* [Work item]
Go through the listing and repeat each entry exactly, but include no pictures.

* [Task material]

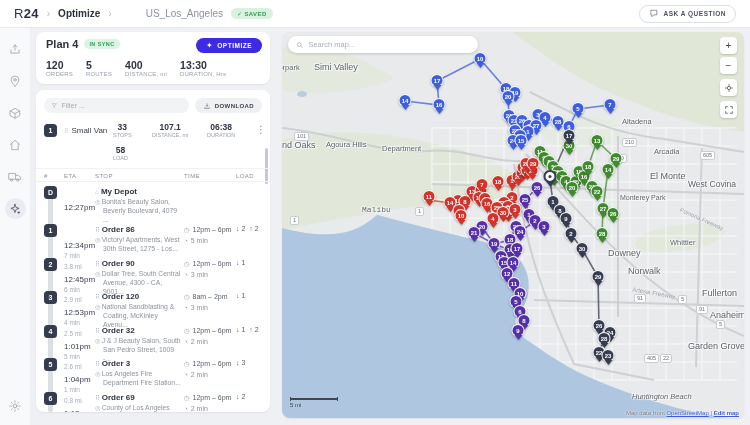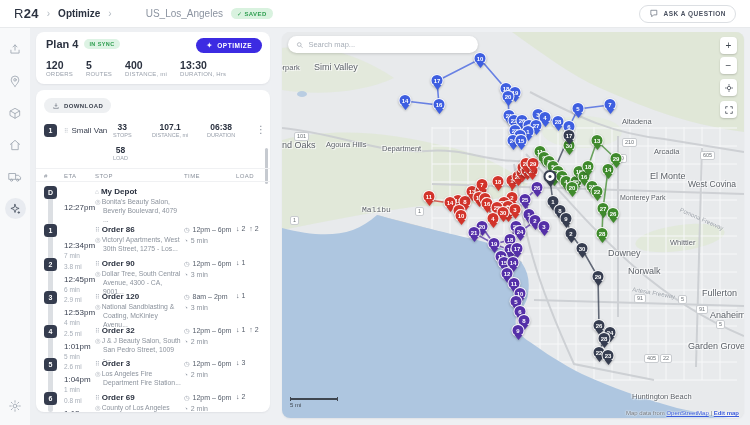--- a/index.html
+++ b/index.html
@@ -248,6 +248,12 @@
 
   <section class="list-card">
     <div class="filter-row">
+      <div class="filter-box">
+        <svg viewBox="0 0 24 24">
+            <path d="M4 5h16l-6.5 7.5V19l-3-1.8v-4.7z"></path>
+          </svg>
+        <input type="text" placeholder="Filter ..." style="">
+      </div>
       <button class="dl-btn">
         <svg viewBox="0 0 24 24">
             <path d="M12 4v9M8.5 9.5 12 13l3.5-3.5M5 16v3h14v-3"></path>

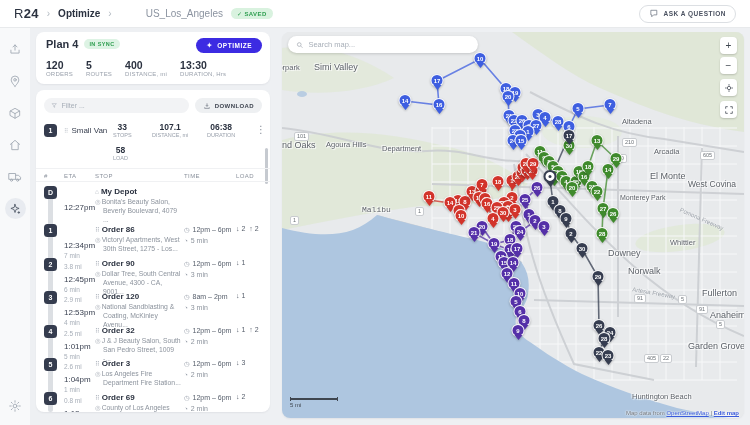--- a/index.html
+++ b/index.html
@@ -476,7 +476,7 @@
         <div class="mlabel" style="left: 420px; top: 256px; font-size: 9px;">Fullerton</div>
         <div class="mlabel" style="left: 428px; top: 278px; font-size: 9px;">Anaheim</div>
         <div class="mlabel" style="left: 406px; top: 309px; font-size: 9px;">Garden Grove</div>
-        <div class="mlabel" style="left: 350px; top: 360px; font-size: 7.5px;">Huntington Beach</div>
+        <div class="mlabel" style="left: 350px; top: 360px; font-size: 7.5px; font-style: italic;">Huntington Beach</div>
         <div class="flabel" style="left: 396px; top: 184px; transform: rotate(24deg);">Pomona Freeway</div>
         <div class="flabel" style="left: 350px; top: 258px; transform: rotate(10deg);">Artesia Freeway</div>
       </div>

* [Answer to this task]
--- a/index.html
+++ b/index.html
@@ -248,6 +248,12 @@
 
   <section class="list-card">
     <div class="filter-row">
+      <div class="filter-box">
+        <svg viewBox="0 0 24 24">
+            <path d="M4 5h16l-6.5 7.5V19l-3-1.8v-4.7z"></path>
+          </svg>
+        <input type="text" placeholder="Filter ..." style="">
+      </div>
       <button class="dl-btn">
         <svg viewBox="0 0 24 24">
             <path d="M12 4v9M8.5 9.5 12 13l3.5-3.5M5 16v3h14v-3"></path>

--- a/index.html
+++ b/index.html
@@ -476,7 +476,7 @@
         <div class="mlabel" style="left: 420px; top: 256px; font-size: 9px;">Fullerton</div>
         <div class="mlabel" style="left: 428px; top: 278px; font-size: 9px;">Anaheim</div>
         <div class="mlabel" style="left: 406px; top: 309px; font-size: 9px;">Garden Grove</div>
-        <div class="mlabel" style="left: 350px; top: 360px; font-size: 7.5px;">Huntington Beach</div>
+        <div class="mlabel" style="left: 350px; top: 360px; font-size: 7.5px; font-style: italic;">Huntington Beach</div>
         <div class="flabel" style="left: 396px; top: 184px; transform: rotate(24deg);">Pomona Freeway</div>
         <div class="flabel" style="left: 350px; top: 258px; transform: rotate(10deg);">Artesia Freeway</div>
       </div>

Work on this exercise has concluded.